Court Determines Attorney-Client Privilege Outweighs Corporate Internet Communications Policy
Stengart v. Loving Care Agency, Inc., 2009 WL 1811064 (N.J. Super. A.D. June 26, 2009). In this ongoing discrimination litigation, the plaintiff appealed the lower court's denial of her motion to require the defendant to return all e-mail copies sent by her to her attorneys on work-issued laptops through her personal, web-based e-mail account. The defendant alleged its electronic communications policy mandated the conversion of e-mails and other Internet use and communication into company business records. The plaintiff maintained that the defendant had never officially adopted the policy or enforced it. The court noted the lack of certainty about the exact meaning and scope of the policy's language created by multiple versions of the policy and stated that any company policy must reasonably relate to a legitimate business interest.

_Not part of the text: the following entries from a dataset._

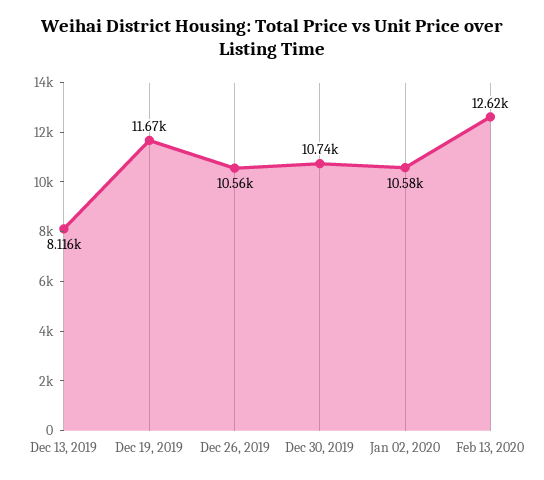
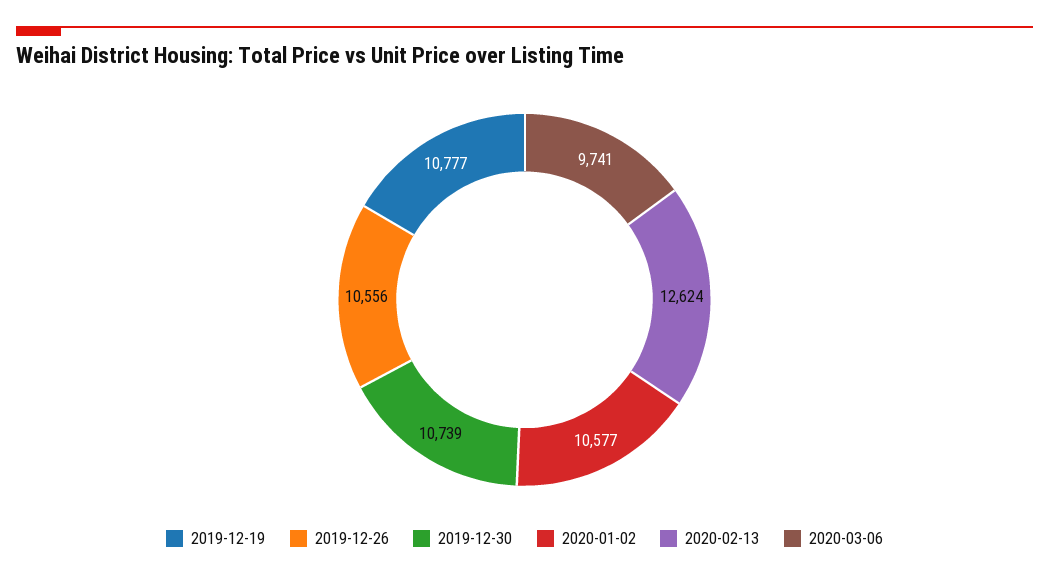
Dec 13, 2019: 8116 -> none
Dec 19, 2019: 11670 -> 10777
2020-03-06: none -> 9741

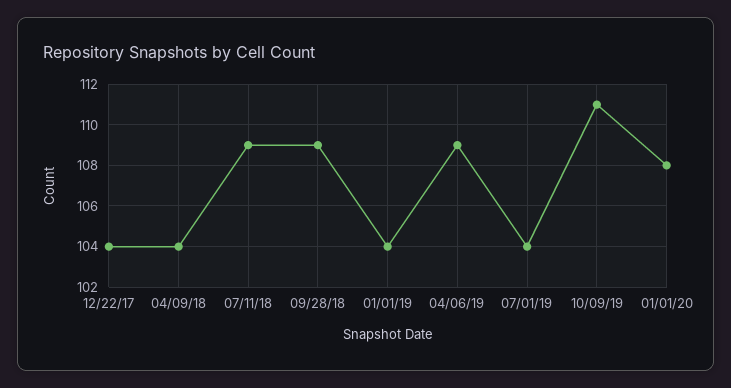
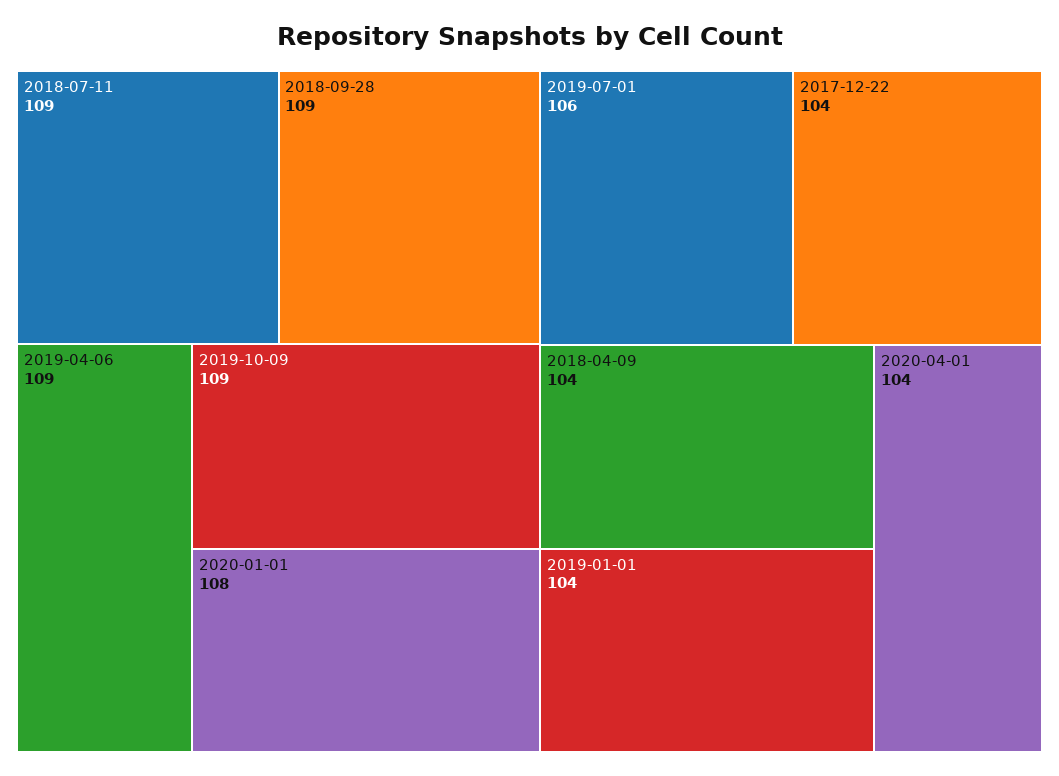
07/01/19: 104 -> 106
10/09/19: 111 -> 109
2020-04-01: none -> 104

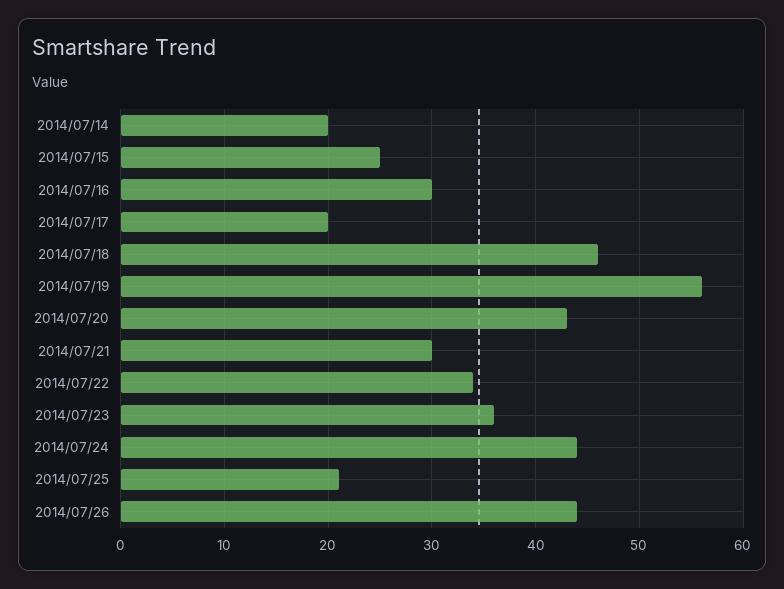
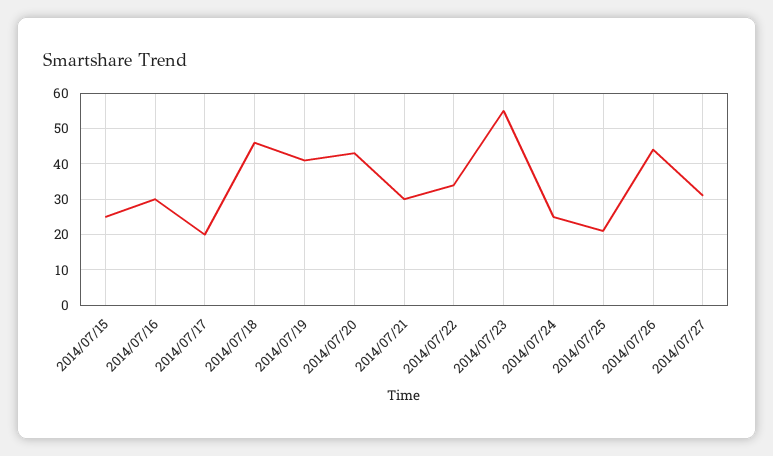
2014/07/14: 20 -> none
2014/07/19: 56 -> 40
2014/07/23: 36 -> 55
2014/07/24: 44 -> 25
2014/07/27: none -> 30

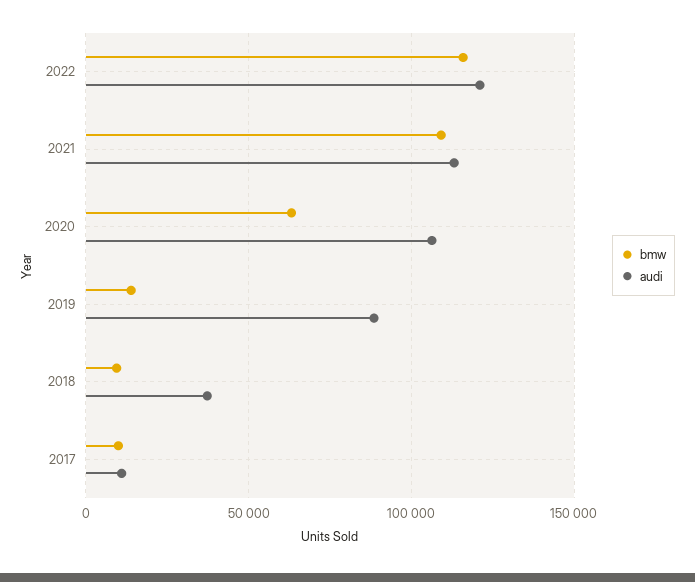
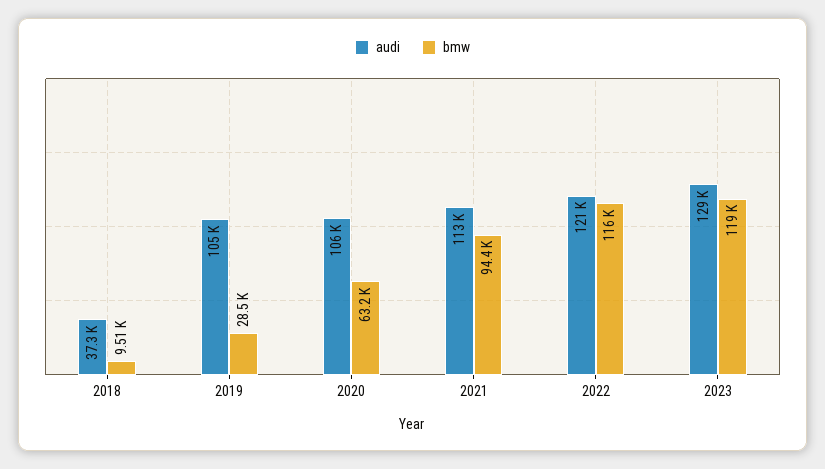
bmw, 2021: 110000 -> 94400
bmw, 2019: 15000 -> 28500
audi, 2019: 90000 -> 105000
bmw, 2017: 10000 -> none
audi, 2017: 10000 -> none
audi, 2023: none -> 129000
bmw, 2023: none -> 119000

Balancing the enforceability of the company's policy with the delicacy of attorney-client privilege, the court determined the policy must give way. Thus, the court reversed the lower court's decision and concluded the e-mails sent over the plaintiff's personal Yahoo! account remained privilege protected. The court also remanded the case to determine whether the defendant's counsel should be disqualified from further representation.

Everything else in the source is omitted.